● What is being asked
Go to the line in the entries below that holds "из среды, выполните" and repeat exactly from there through the line that holds "среды, используйте следующий подход.", inclusive.
(Data for the task Opens)
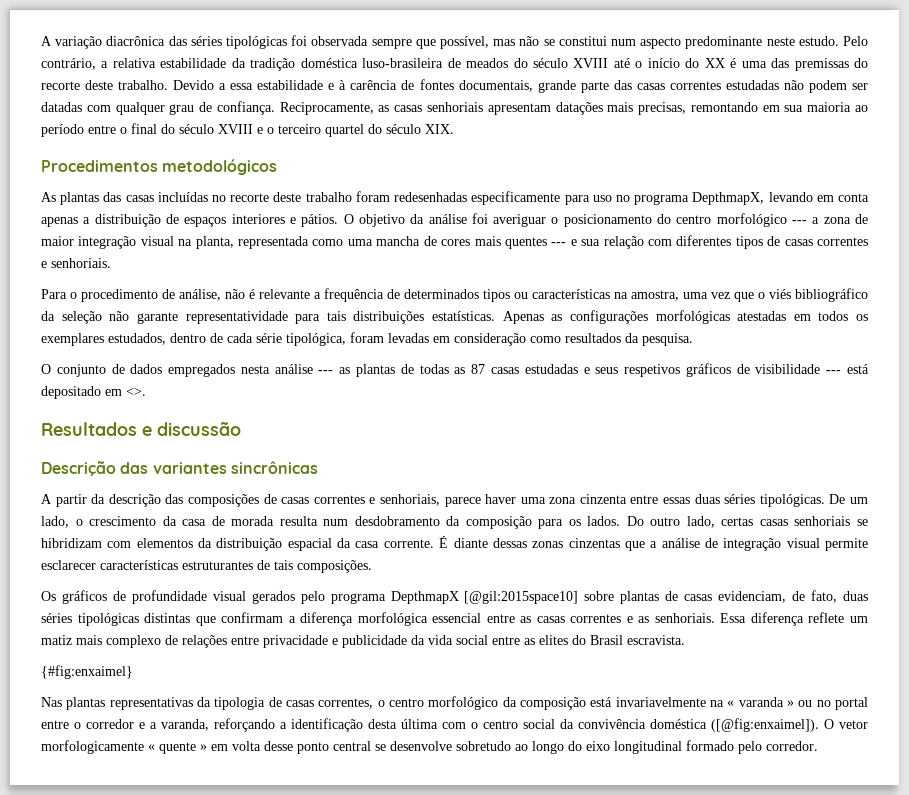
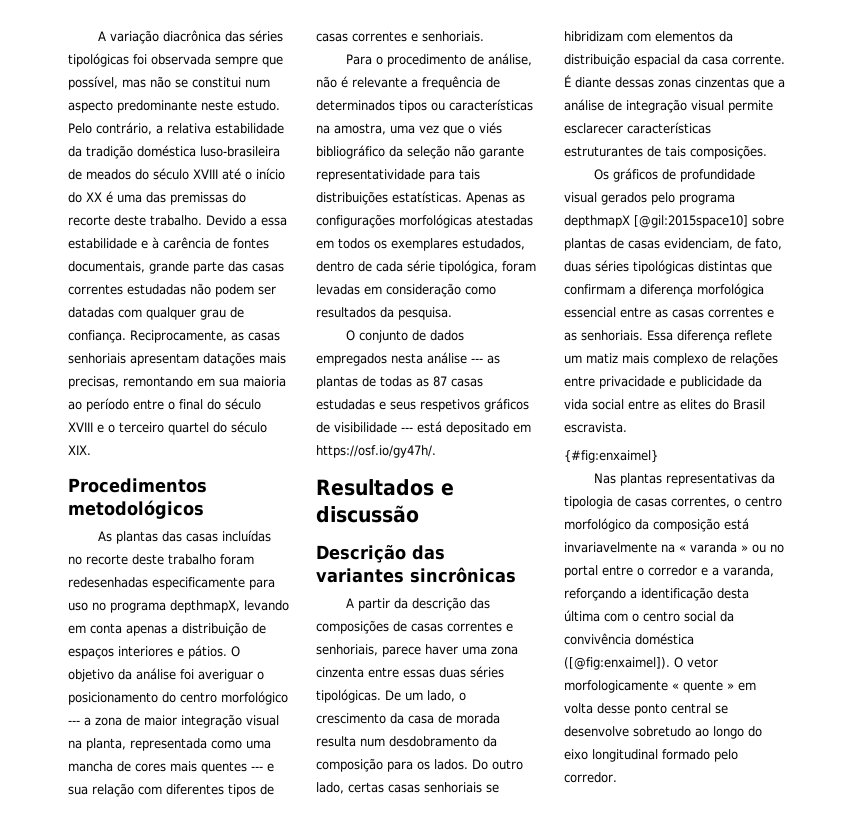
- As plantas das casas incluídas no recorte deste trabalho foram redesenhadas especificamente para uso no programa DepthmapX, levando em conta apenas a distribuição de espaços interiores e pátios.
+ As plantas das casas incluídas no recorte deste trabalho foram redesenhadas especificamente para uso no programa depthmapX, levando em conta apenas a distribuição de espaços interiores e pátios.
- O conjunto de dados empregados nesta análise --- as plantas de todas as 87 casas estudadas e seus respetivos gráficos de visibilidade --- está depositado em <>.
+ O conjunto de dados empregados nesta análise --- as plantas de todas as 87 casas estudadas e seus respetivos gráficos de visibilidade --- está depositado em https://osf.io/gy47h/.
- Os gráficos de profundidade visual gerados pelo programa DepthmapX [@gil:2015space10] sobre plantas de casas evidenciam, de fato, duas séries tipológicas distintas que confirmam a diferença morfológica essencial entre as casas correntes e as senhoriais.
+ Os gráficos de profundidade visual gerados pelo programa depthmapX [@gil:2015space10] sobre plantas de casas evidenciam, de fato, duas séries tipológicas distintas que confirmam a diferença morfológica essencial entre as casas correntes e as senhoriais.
(Data for the task Closes)
(Data for the task Opens)
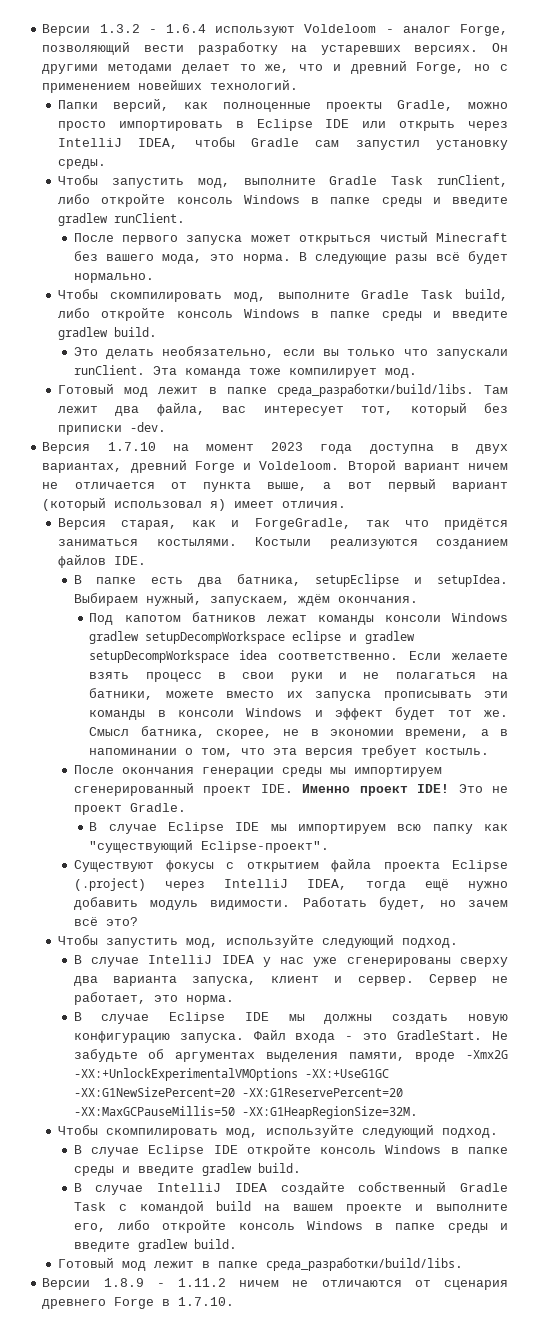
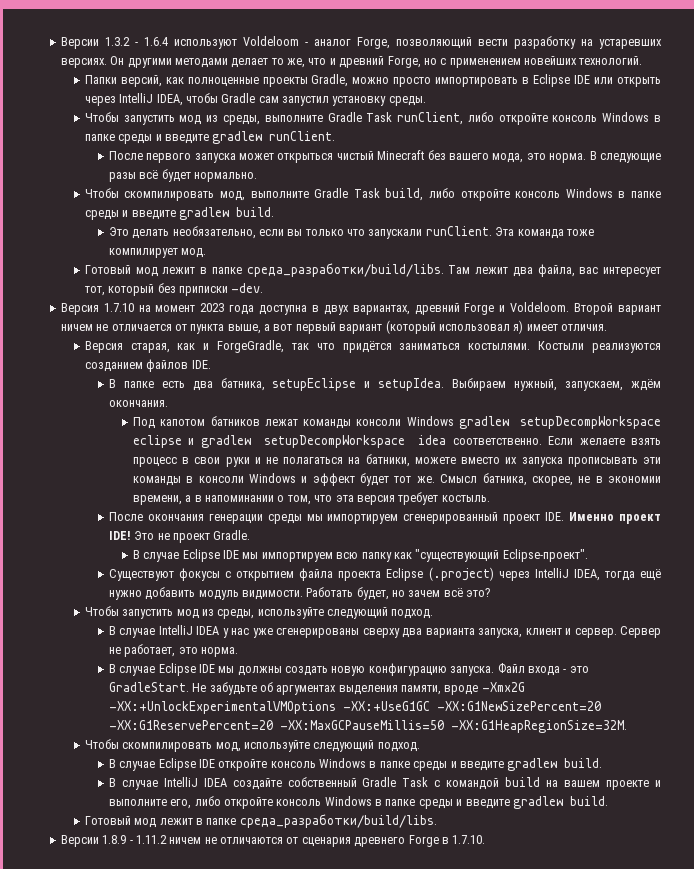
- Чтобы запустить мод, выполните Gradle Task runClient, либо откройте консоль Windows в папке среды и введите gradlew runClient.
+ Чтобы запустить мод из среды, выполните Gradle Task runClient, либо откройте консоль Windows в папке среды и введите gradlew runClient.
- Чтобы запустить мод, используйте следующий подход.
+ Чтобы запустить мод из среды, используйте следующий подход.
(Data for the task Closes)
● Answer section
+ Чтобы запустить мод из среды, выполните Gradle Task runClient, либо откройте консоль Windows в папке среды и введите gradlew runClient.
- Чтобы запустить мод, используйте следующий подход.
+ Чтобы запустить мод из среды, используйте следующий подход.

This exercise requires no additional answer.